LAS VEGAS (KTNV) — Black History Month is a time to reflect on the significant roles Black Americans have played in shaping U.S. history.
For many in America, their first look at Black History begins in school, but who gets to decide what stories are told? And how did the celebration begin?
13 Action News reporter Bree Guy shares the message local teachers hope their students continue to learn and during the month of February.
Watch the full report in the player above.
Carter G. Woodson is considered a pioneer in African-American history.
In 1926, Woodson established Negro History Week.
He chose the second week in February because two African-American trailblazers, Frederick Douglas and President Abraham Lincoln, have birthdays during that week.
By 1976, Negro History Week expanded into Black History Month.
Fast-forward to 2021-- black history month is celebrated in numerous ways across the country.

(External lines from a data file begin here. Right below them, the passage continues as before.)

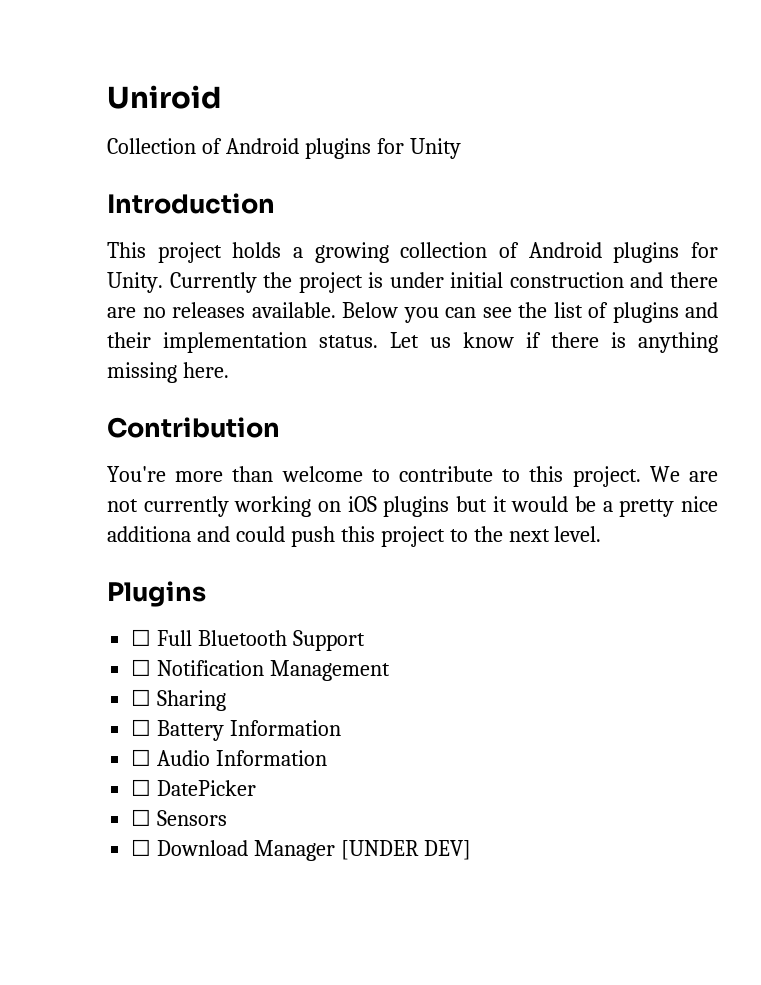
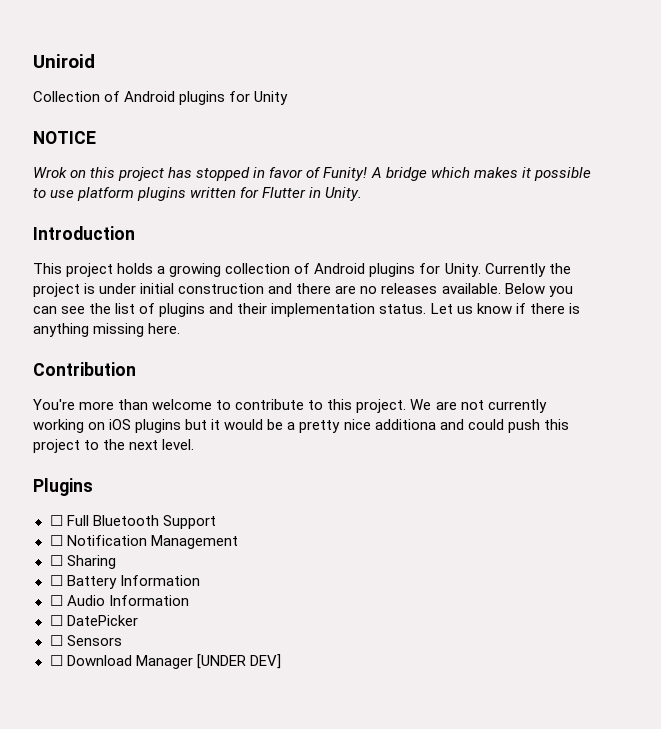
+ NOTICE
+ Wrok on this project has stopped in favor of Funity! A bridge which makes it possible to use platform plugins written for Flutter in Unity.

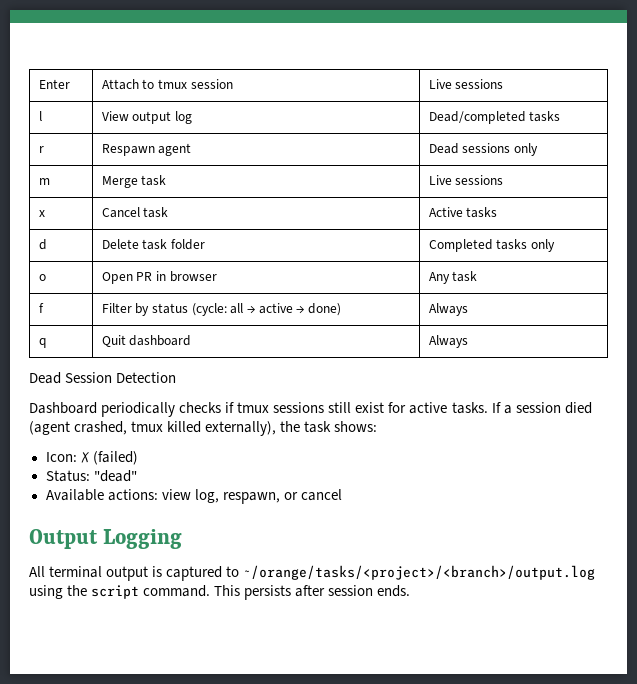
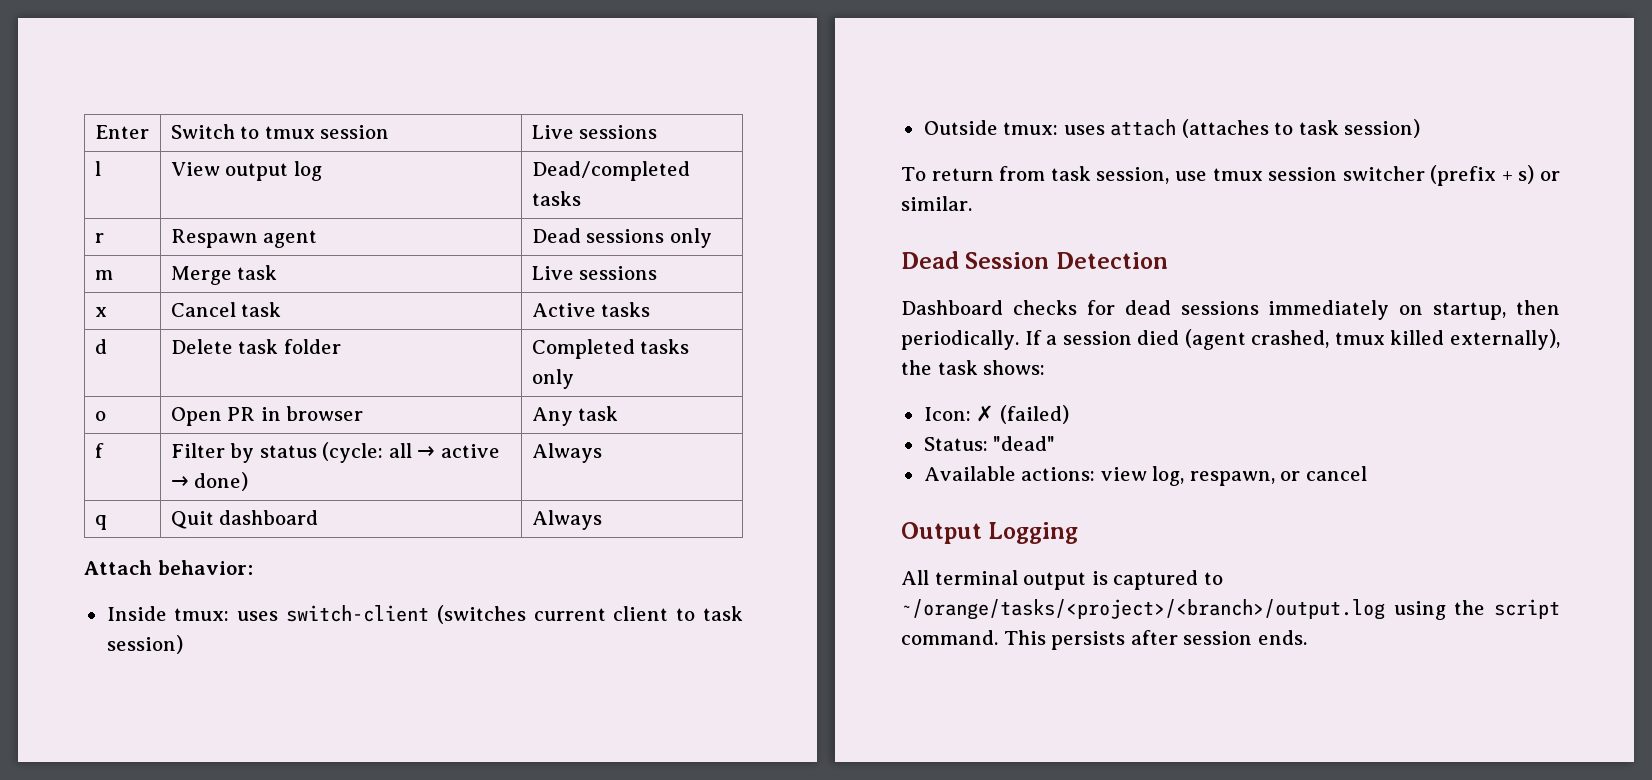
- Enter | Attach to tmux session | Live sessions
+ Enter | Switch to tmux session | Live sessions
+ Attach behavior:
+ Inside tmux: uses switch-client (switches current client to task session)
+ Outside tmux: uses attach (attaches to task session)
+ To return from task session, use tmux session switcher (prefix + s) or similar.
  Dead Session Detection
- Dashboard periodically checks if tmux sessions still exist for active tasks.
+ Dashboard checks for dead sessions immediately on startup, then periodically.

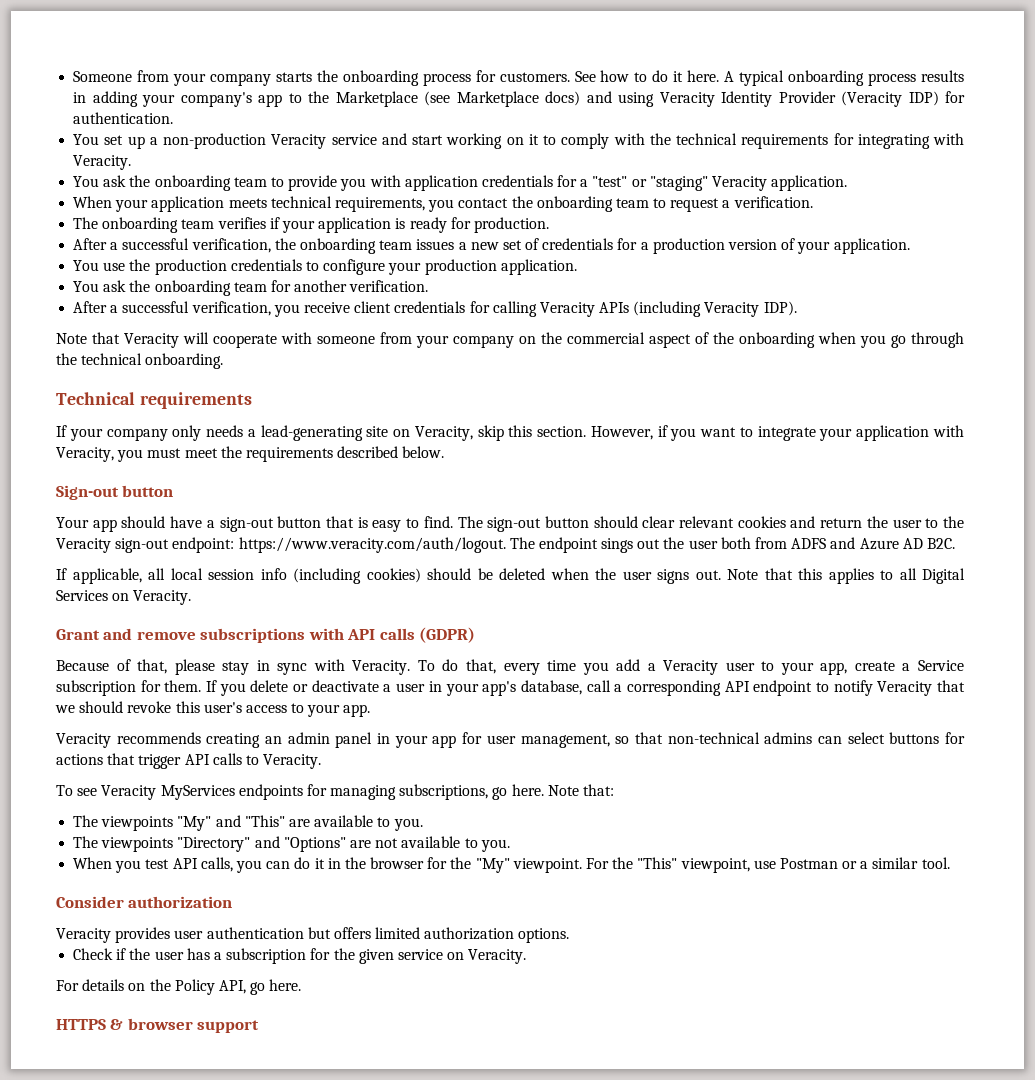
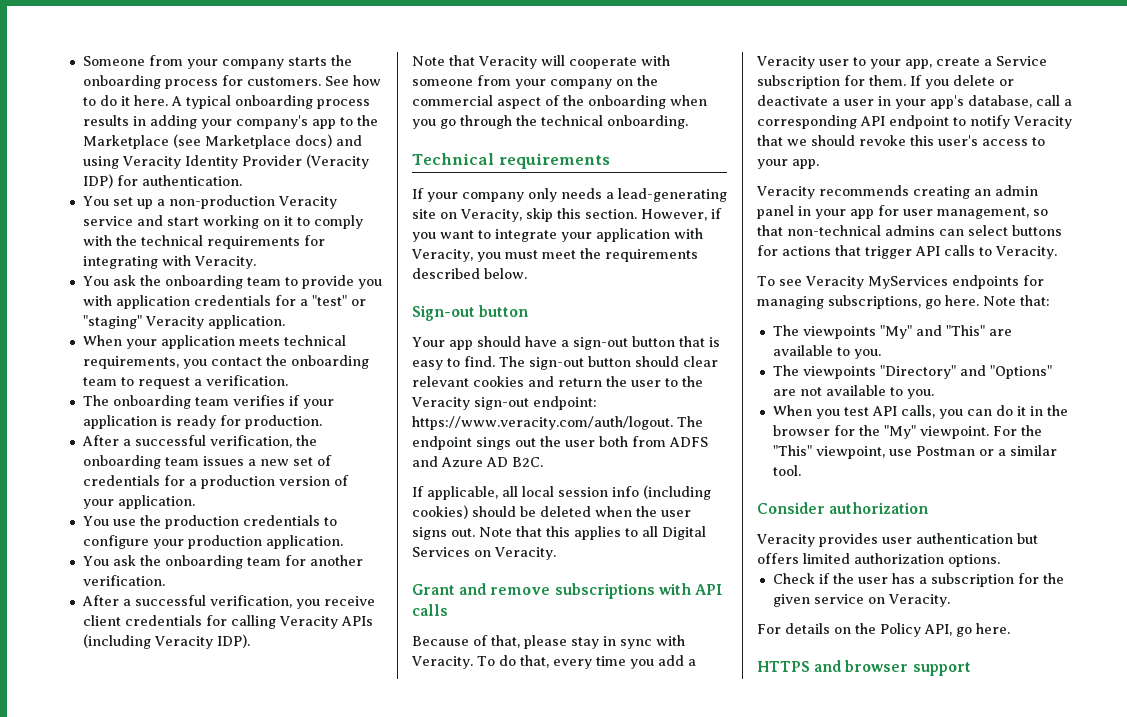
- Grant and remove subscriptions with API calls (GDPR)
+ Grant and remove subscriptions with API calls
- HTTPS & browser support
+ HTTPS and browser support

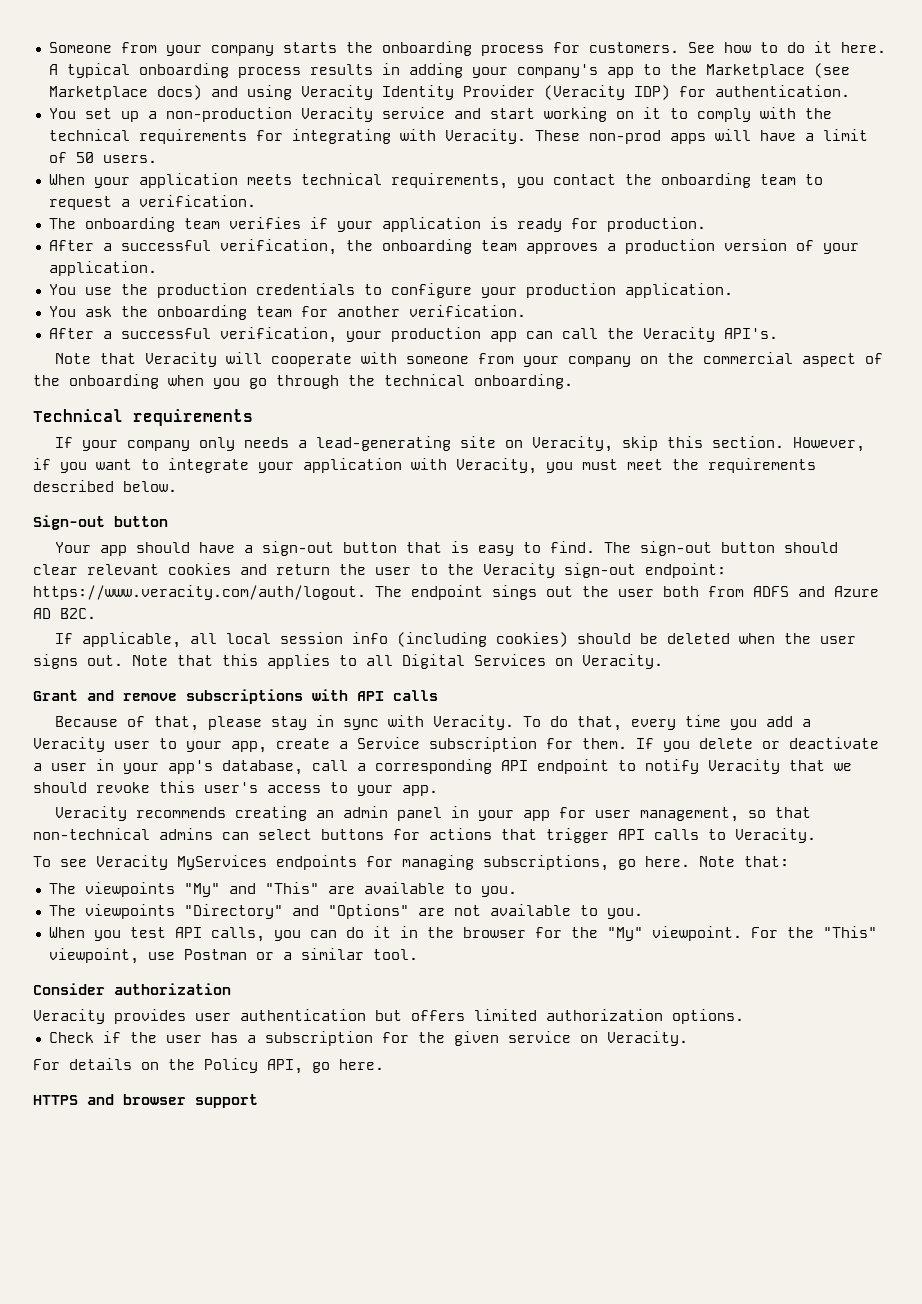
- You set up a non-production Veracity service and start working on it to comply with the technical requirements for integrating with Veracity.
- You ask the onboarding team to provide you with application credentials for a "test" or "staging" Veracity application.
+ You set up a non-production Veracity service and start working on it to comply with the technical requirements for integrating with Veracity. These non-prod apps will have a limit of 50 users.
- After a successful verification, the onboarding team issues a new set of credentials for a production version of your application.
+ After a successful verification, the onboarding team approves a production version of your application.
- After a successful verification, you receive client credentials for calling Veracity APIs (including Veracity IDP).
+ After a successful verification, your production app can call the Veracity API's.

Local history teachers say it's a vital part of their lesson plan, because knowing our past, helps our present.
Late last year, former President Donald Trump started to plan his “1776 Commission” which would create a more -- quote “patriotic” education.
After several events triggered unrest in 2020, the former president said the commission would encourage educators to teach “pro-American” history and counter what he called "left-wing, anti-American Marxist teachings."
Many teachers took opposition to that, arguing it could result in students never learning about certain historical events, no matter how gruesome they were.
One of President Biden's first acts in office was signing executive orders centered around racial equity.
He also rescinded the Trump Administrations' 1776 commission.